# What you are asked to do
Each and every line below goes into your answer unchanged, but leave out the images.

Start of Listed records

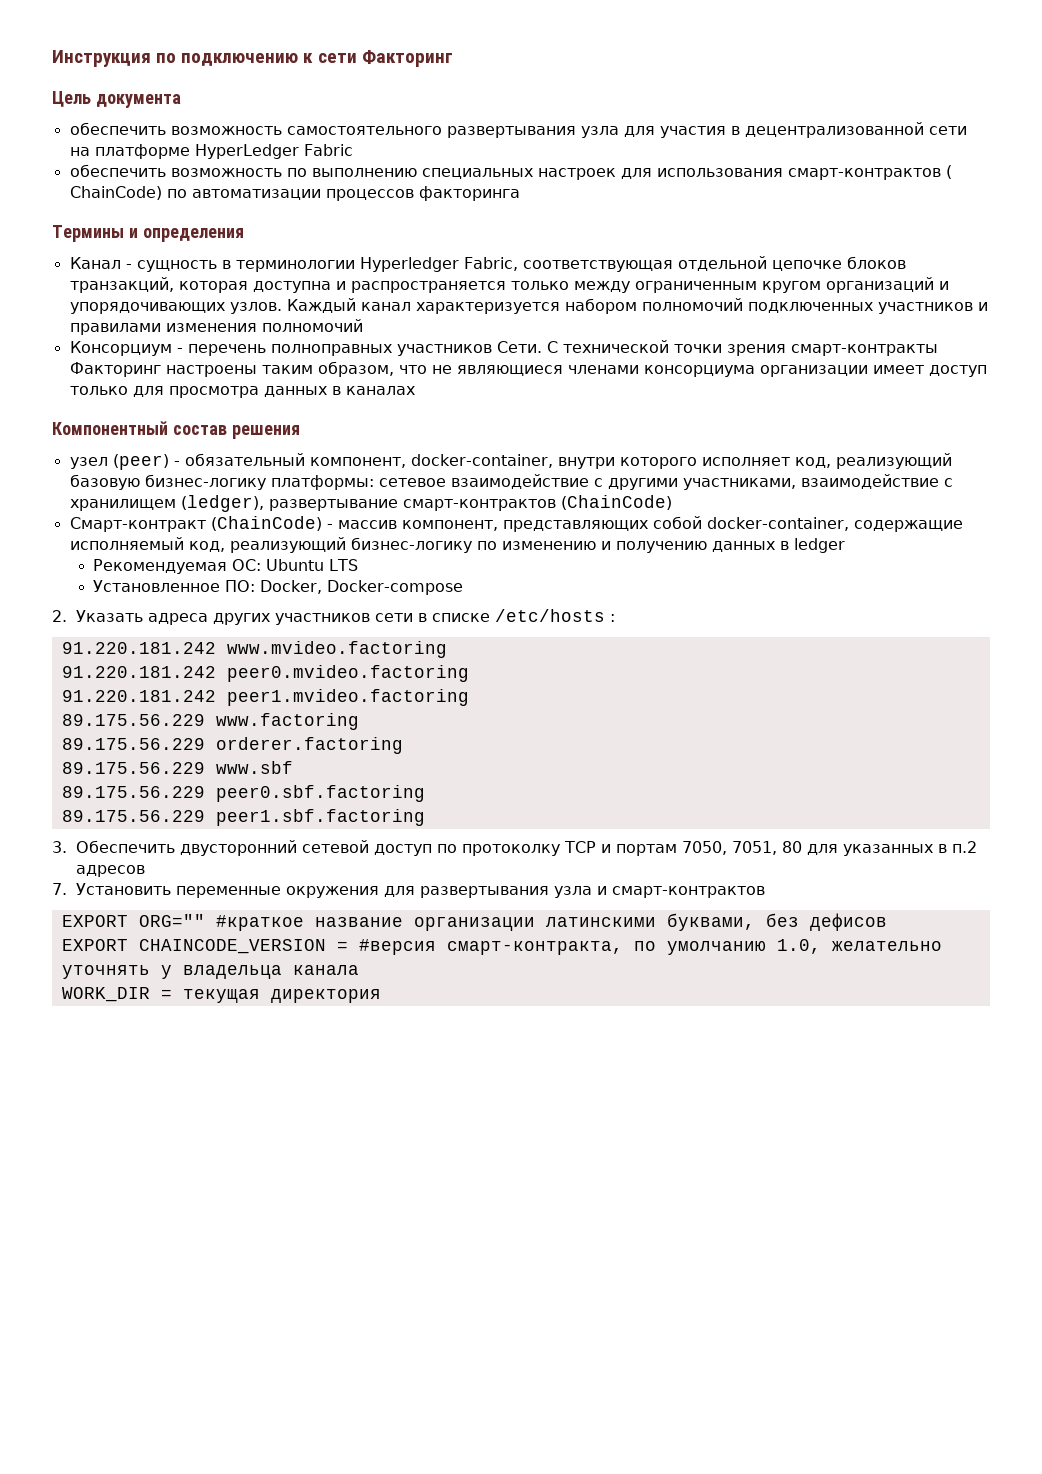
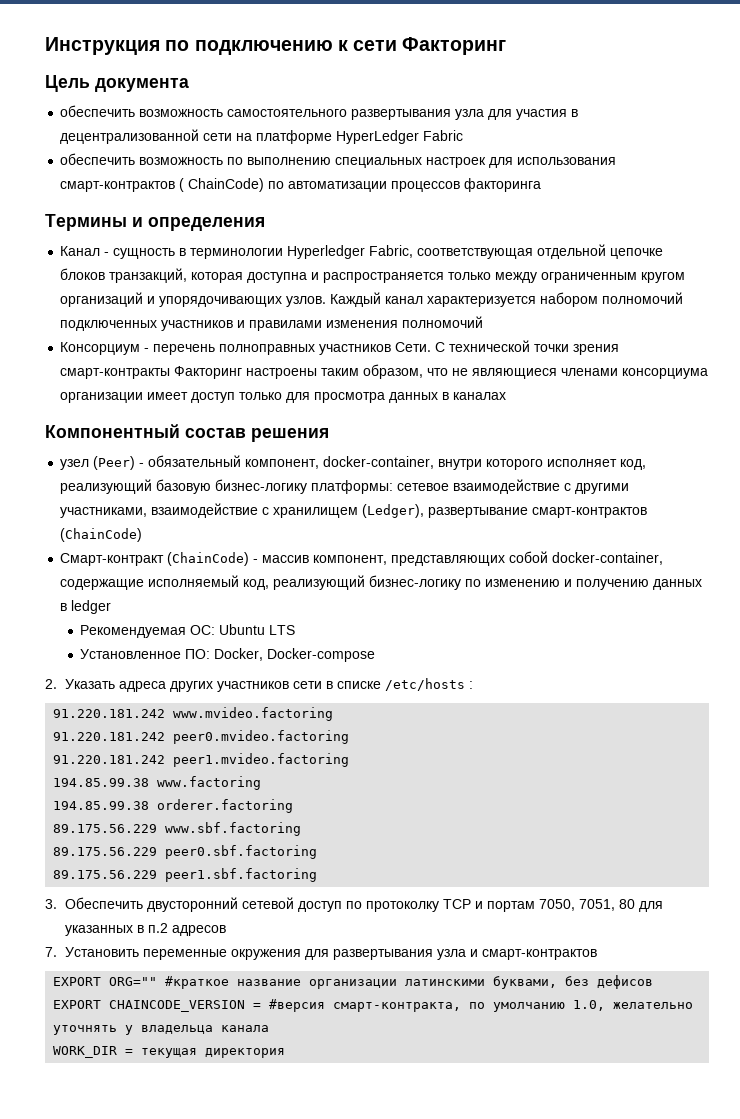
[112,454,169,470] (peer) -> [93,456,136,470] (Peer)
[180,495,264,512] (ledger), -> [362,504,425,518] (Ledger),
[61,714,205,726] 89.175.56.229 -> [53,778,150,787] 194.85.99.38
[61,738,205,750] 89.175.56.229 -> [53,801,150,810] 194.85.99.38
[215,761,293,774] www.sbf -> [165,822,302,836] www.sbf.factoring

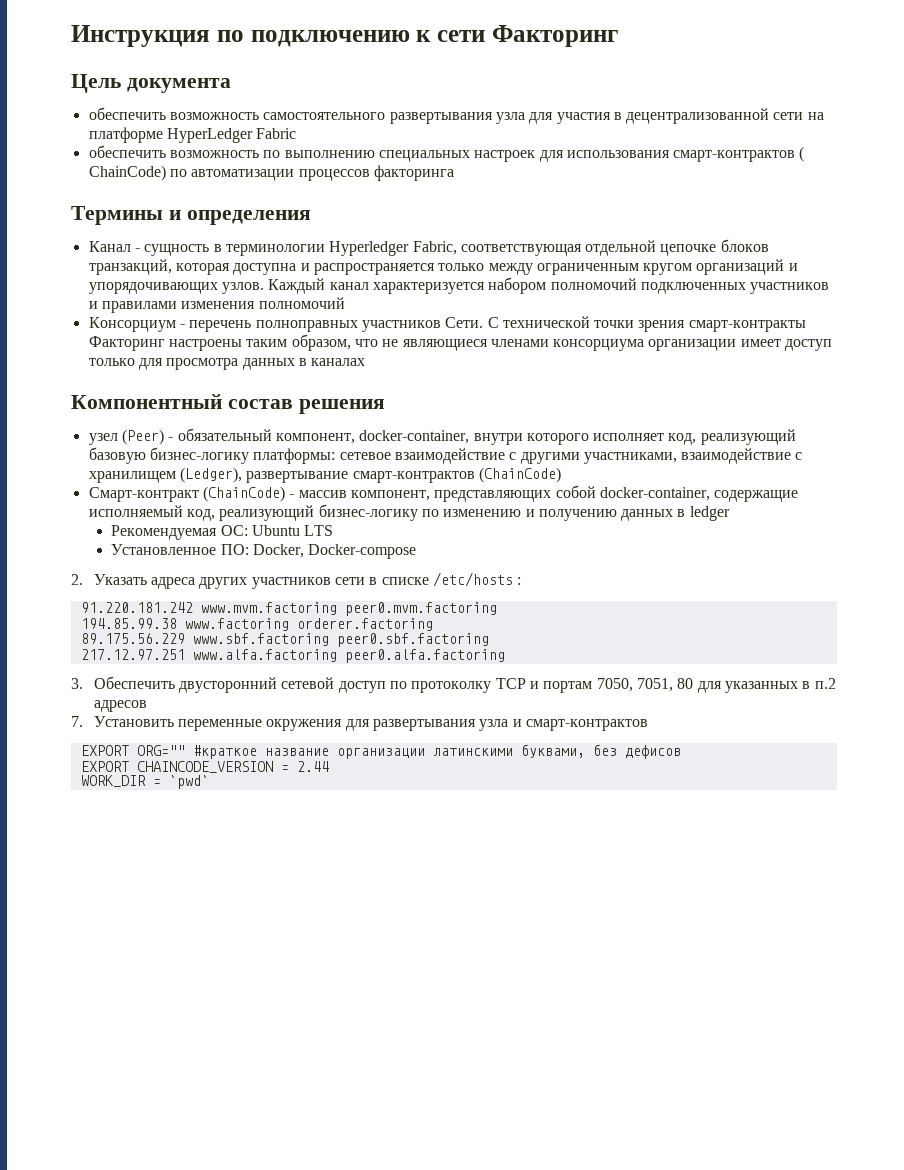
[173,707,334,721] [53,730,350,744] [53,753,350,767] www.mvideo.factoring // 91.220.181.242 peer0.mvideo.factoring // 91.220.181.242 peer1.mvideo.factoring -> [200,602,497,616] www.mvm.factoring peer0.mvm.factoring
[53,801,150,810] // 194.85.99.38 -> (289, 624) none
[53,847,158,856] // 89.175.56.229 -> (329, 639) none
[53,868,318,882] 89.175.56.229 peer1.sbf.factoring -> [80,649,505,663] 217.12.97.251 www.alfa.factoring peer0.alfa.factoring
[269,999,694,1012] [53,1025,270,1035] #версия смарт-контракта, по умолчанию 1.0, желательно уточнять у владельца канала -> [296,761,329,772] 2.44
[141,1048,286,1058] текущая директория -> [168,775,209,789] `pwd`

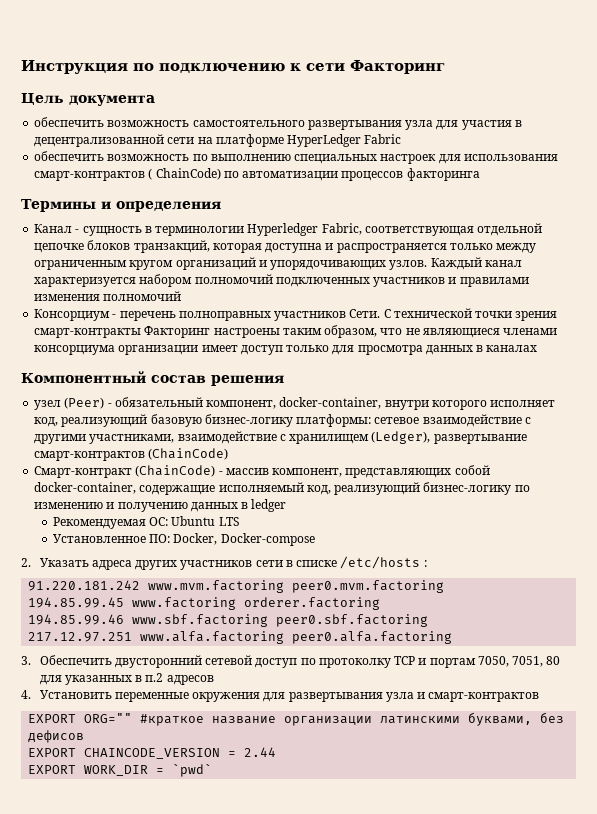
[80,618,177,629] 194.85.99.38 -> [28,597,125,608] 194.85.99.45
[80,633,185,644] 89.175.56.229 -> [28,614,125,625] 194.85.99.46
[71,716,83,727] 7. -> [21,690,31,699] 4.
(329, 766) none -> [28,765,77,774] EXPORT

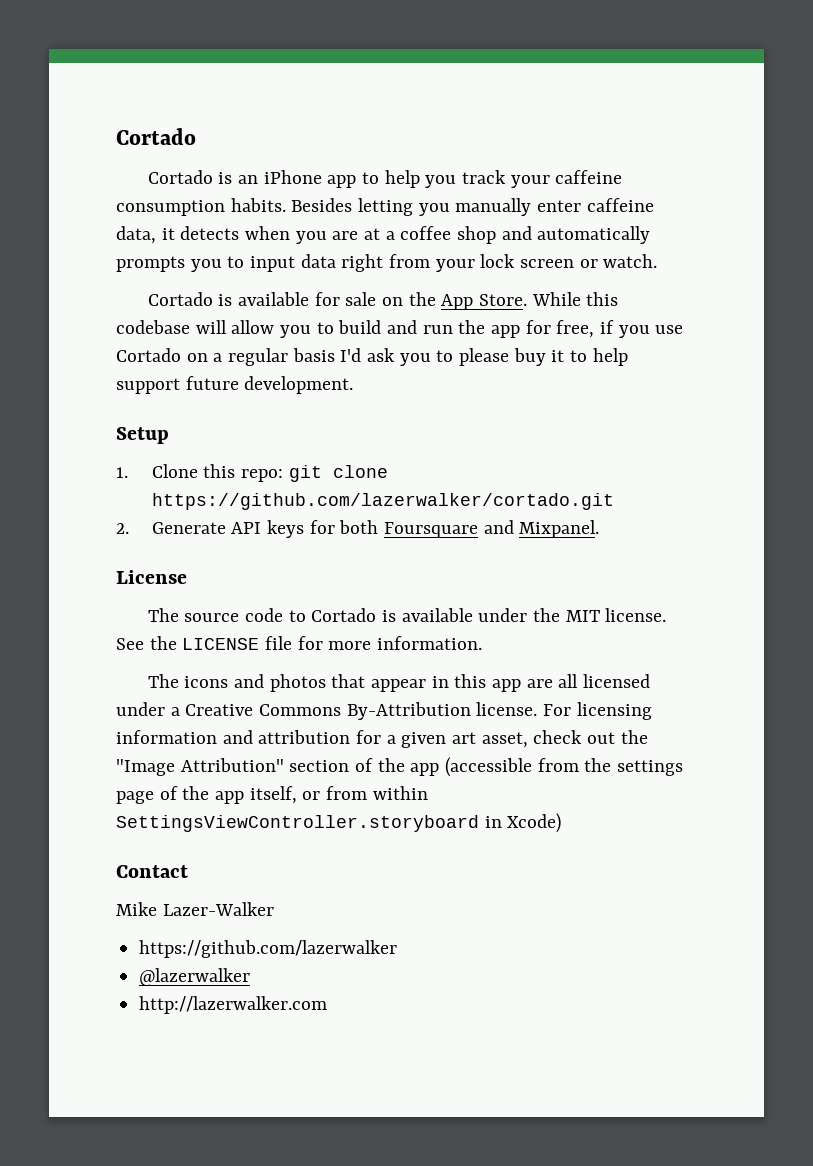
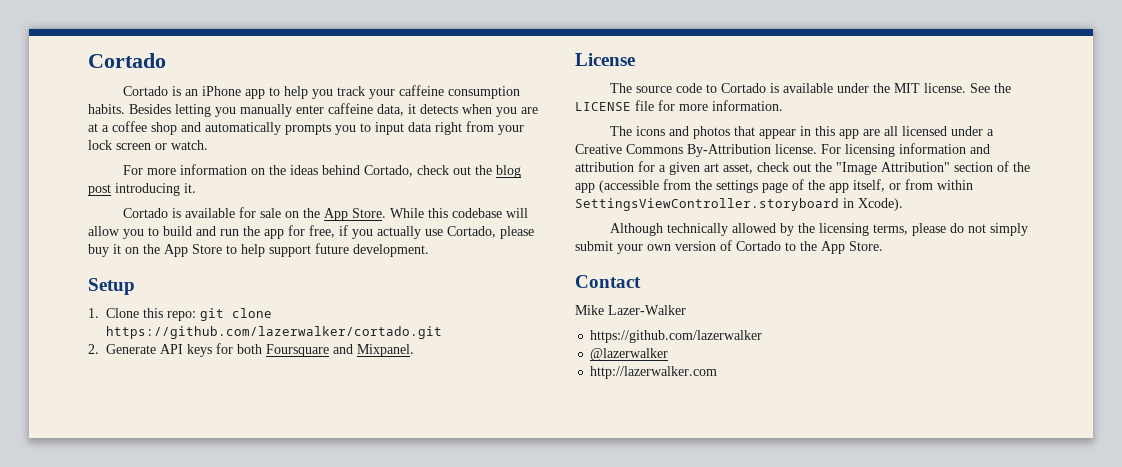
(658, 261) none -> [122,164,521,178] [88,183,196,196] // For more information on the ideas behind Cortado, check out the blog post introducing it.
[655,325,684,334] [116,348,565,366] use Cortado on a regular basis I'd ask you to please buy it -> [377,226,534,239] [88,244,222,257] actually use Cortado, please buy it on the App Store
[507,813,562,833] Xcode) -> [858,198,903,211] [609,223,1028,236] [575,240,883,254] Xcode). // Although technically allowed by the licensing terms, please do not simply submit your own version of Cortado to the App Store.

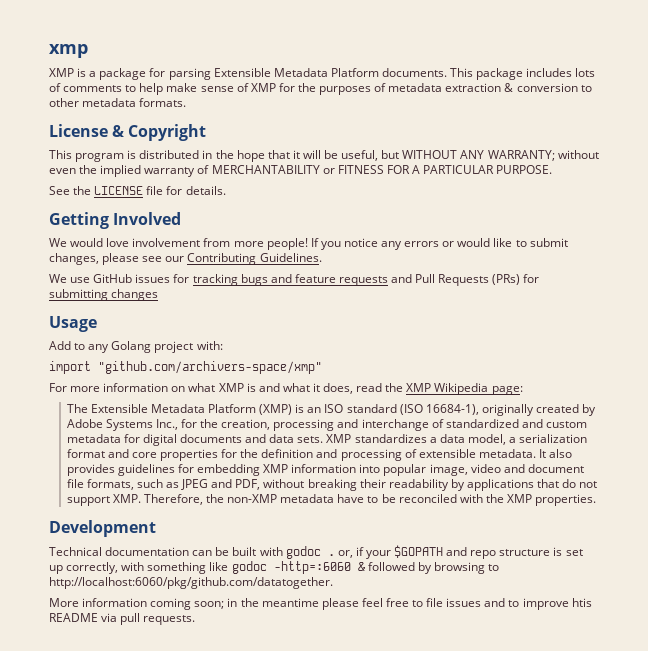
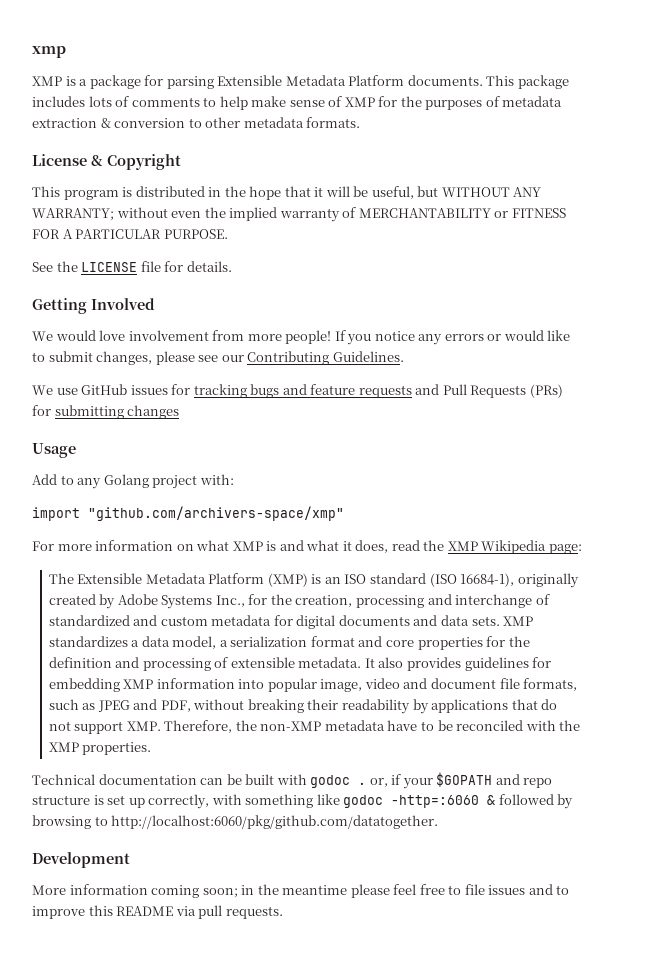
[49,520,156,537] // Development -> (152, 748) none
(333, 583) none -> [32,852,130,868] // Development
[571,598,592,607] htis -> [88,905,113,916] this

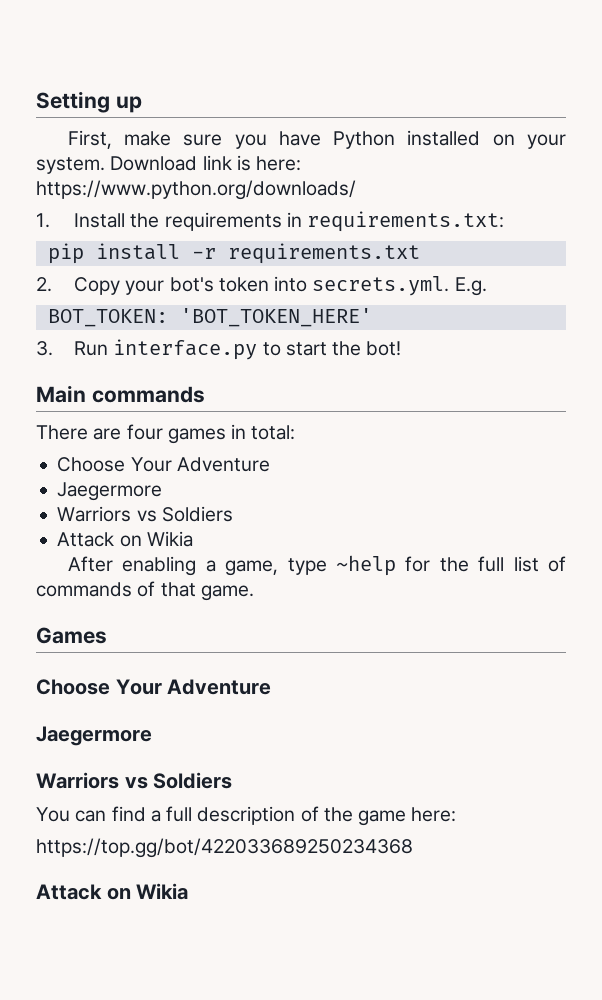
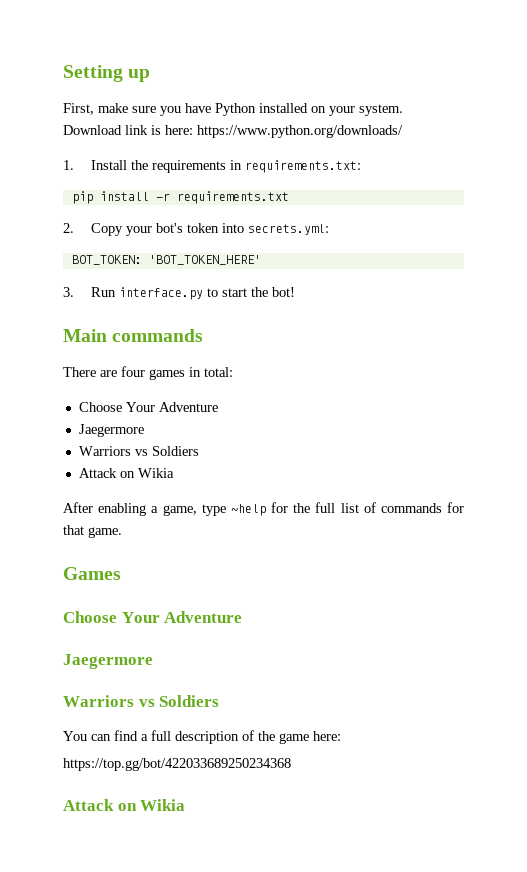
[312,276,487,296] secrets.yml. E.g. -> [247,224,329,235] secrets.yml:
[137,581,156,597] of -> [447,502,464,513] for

End of Listed records

# Answer area
[112,454,169,470] (peer) -> [93,456,136,470] (Peer)
[180,495,264,512] (ledger), -> [362,504,425,518] (Ledger),
[61,714,205,726] 89.175.56.229 -> [53,778,150,787] 194.85.99.38
[61,738,205,750] 89.175.56.229 -> [53,801,150,810] 194.85.99.38
[215,761,293,774] www.sbf -> [165,822,302,836] www.sbf.factoring

[173,707,334,721] [53,730,350,744] [53,753,350,767] www.mvideo.factoring // 91.220.181.242 peer0.mvideo.factoring // 91.220.181.242 peer1.mvideo.factoring -> [200,602,497,616] www.mvm.factoring peer0.mvm.factoring
[53,801,150,810] // 194.85.99.38 -> (289, 624) none
[53,847,158,856] // 89.175.56.229 -> (329, 639) none
[53,868,318,882] 89.175.56.229 peer1.sbf.factoring -> [80,649,505,663] 217.12.97.251 www.alfa.factoring peer0.alfa.factoring
[269,999,694,1012] [53,1025,270,1035] #версия смарт-контракта, по умолчанию 1.0, желательно уточнять у владельца канала -> [296,761,329,772] 2.44
[141,1048,286,1058] текущая директория -> [168,775,209,789] `pwd`

[80,618,177,629] 194.85.99.38 -> [28,597,125,608] 194.85.99.45
[80,633,185,644] 89.175.56.229 -> [28,614,125,625] 194.85.99.46
[71,716,83,727] 7. -> [21,690,31,699] 4.
(329, 766) none -> [28,765,77,774] EXPORT

(658, 261) none -> [122,164,521,178] [88,183,196,196] // For more information on the ideas behind Cortado, check out the blog post introducing it.
[655,325,684,334] [116,348,565,366] use Cortado on a regular basis I'd ask you to please buy it -> [377,226,534,239] [88,244,222,257] actually use Cortado, please buy it on the App Store
[507,813,562,833] Xcode) -> [858,198,903,211] [609,223,1028,236] [575,240,883,254] Xcode). // Although technically allowed by the licensing terms, please do not simply submit your own version of Cortado to the App Store.

[49,520,156,537] // Development -> (152, 748) none
(333, 583) none -> [32,852,130,868] // Development
[571,598,592,607] htis -> [88,905,113,916] this

[312,276,487,296] secrets.yml. E.g. -> [247,224,329,235] secrets.yml:
[137,581,156,597] of -> [447,502,464,513] for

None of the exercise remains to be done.